Vladi, saisie par l’émotion, s’était arrêtée dans un angle de la pièce. Ah, la puissance exceptionnelle de cet ut suraigu, ravageur, poignant… c’était à vous déchirer.
Elle se tourna vers la fenêtre et sourit malgré elle. Paul s’était endormi, la tête posée sur le côté. Elle s’approcha avec mille précautions pour éteindre l’appareil.
Paul tendit alors le bras d’un geste rapide, autoritaire, définitif. Il écoutait.
Son visage aux yeux clos était baigné de larmes.
12
La tradition voulait que l’on change de restaurant chaque année. Après Drouant, Maxim’s, Le Grand Véfour, c’est à La Coupole que se retrouvaient cette année les camarades disponibles de la promotion 1899 de l’École centrale baptisée « promotion Gustave Eiffel », une quinzaine en moyenne.

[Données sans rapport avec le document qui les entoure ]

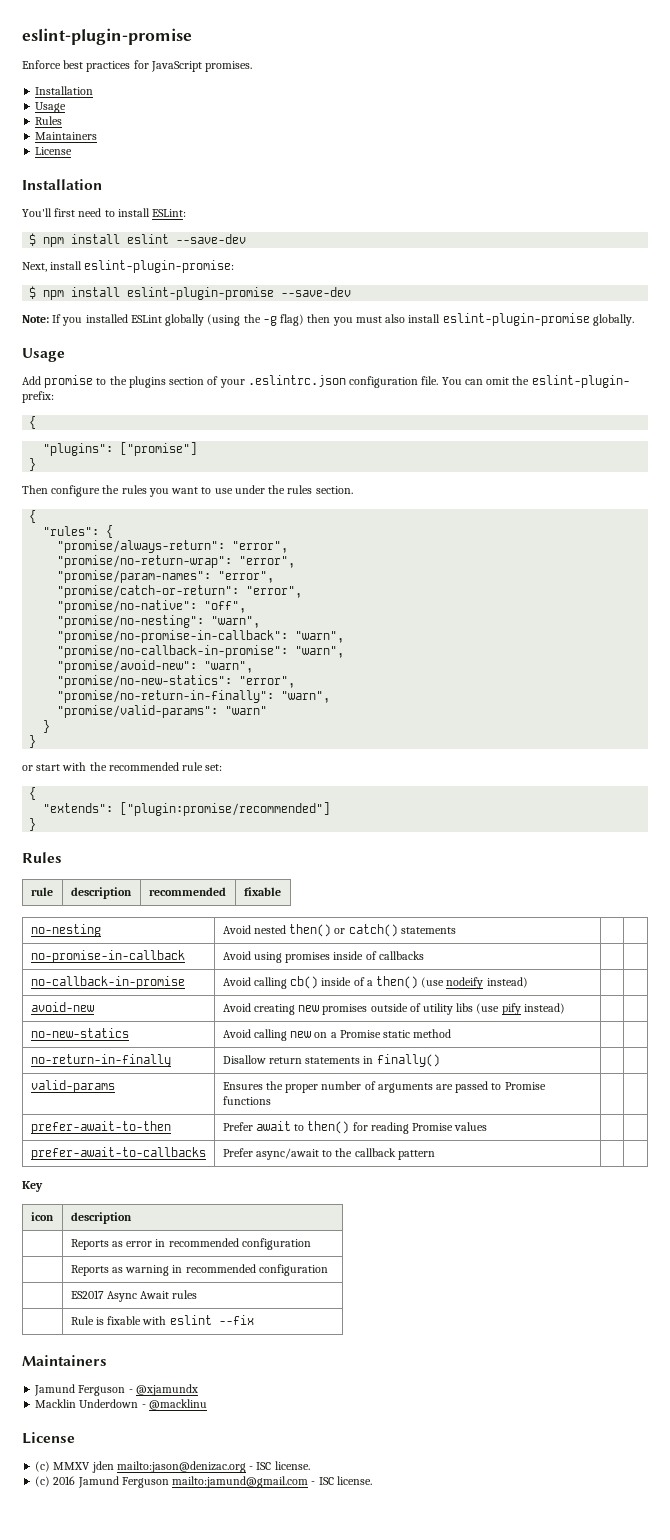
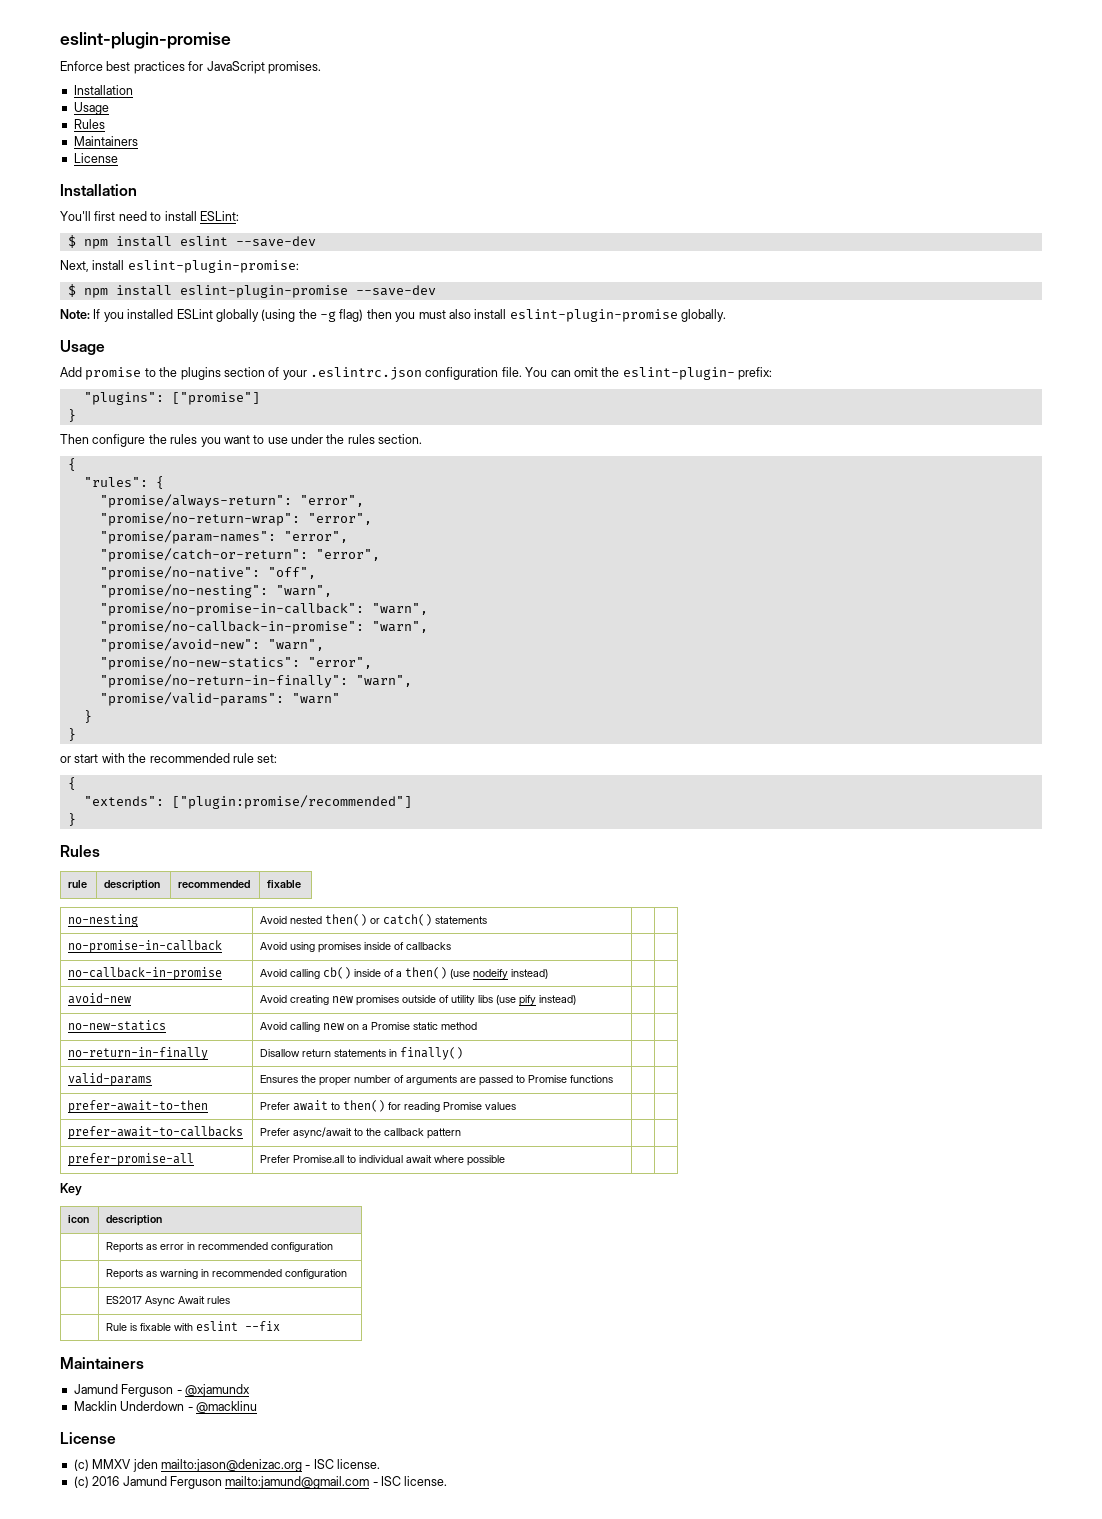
  You can omit the eslint-plugin- prefix:
- {
+ prefer-promise-all | Prefer Promise.all to individual await where possible | |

Le plan de table traduisait assez finement l’état du petit groupe. Tel s’était éloigné de son voisin de l’année précédente parce qu’il avait entretemps couché avec sa femme, tel autre avait acquis du galon grâce à quelques transactions réussies et s’était approché de l’extrémité noble de la table.
Gustave se trouva assis entre Sacchetti, qui travaillait au Commerce extérieur, et Lobgeois, qui sévissait à la Compagnie des mines de Dourges. Ce dernier, qui n’était que sous-directeur adjoint des forages, bénéficiait toujours d’un semblant d’autorité parce qu’il avait été major de la promotion, coiffant Gustave Joubert au poteau. C’était étrange, ni les années ni l’échec professionnel n’étaient venus à bout de la réputation que ce rang éclatant lui avait autrefois value (ni de la rancune que Joubert en avait conçue).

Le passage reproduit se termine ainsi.